#### Task instructions:
Where the records below show a line containing "lag_24h, 03:30: 3700 -> none", start copying; end with the line containing "Predicted_Consumption, 05:15: none -> 4060", and copy it too.

#### Data to examine:
----------------

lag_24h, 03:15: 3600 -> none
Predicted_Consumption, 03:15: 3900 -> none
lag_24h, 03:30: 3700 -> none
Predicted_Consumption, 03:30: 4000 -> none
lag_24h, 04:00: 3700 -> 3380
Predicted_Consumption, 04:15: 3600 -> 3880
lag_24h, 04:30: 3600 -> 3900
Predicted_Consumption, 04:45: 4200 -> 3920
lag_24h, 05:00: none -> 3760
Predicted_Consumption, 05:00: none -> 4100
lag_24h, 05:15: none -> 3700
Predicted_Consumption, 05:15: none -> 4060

----------------

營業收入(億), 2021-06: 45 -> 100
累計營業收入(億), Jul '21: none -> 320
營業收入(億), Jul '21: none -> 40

----------------

#### Output for this exercise:
lag_24h, 03:30: 3700 -> none
Predicted_Consumption, 03:30: 4000 -> none
lag_24h, 04:00: 3700 -> 3380
Predicted_Consumption, 04:15: 3600 -> 3880
lag_24h, 04:30: 3600 -> 3900
Predicted_Consumption, 04:45: 4200 -> 3920
lag_24h, 05:00: none -> 3760
Predicted_Consumption, 05:00: none -> 4100
lag_24h, 05:15: none -> 3700
Predicted_Consumption, 05:15: none -> 4060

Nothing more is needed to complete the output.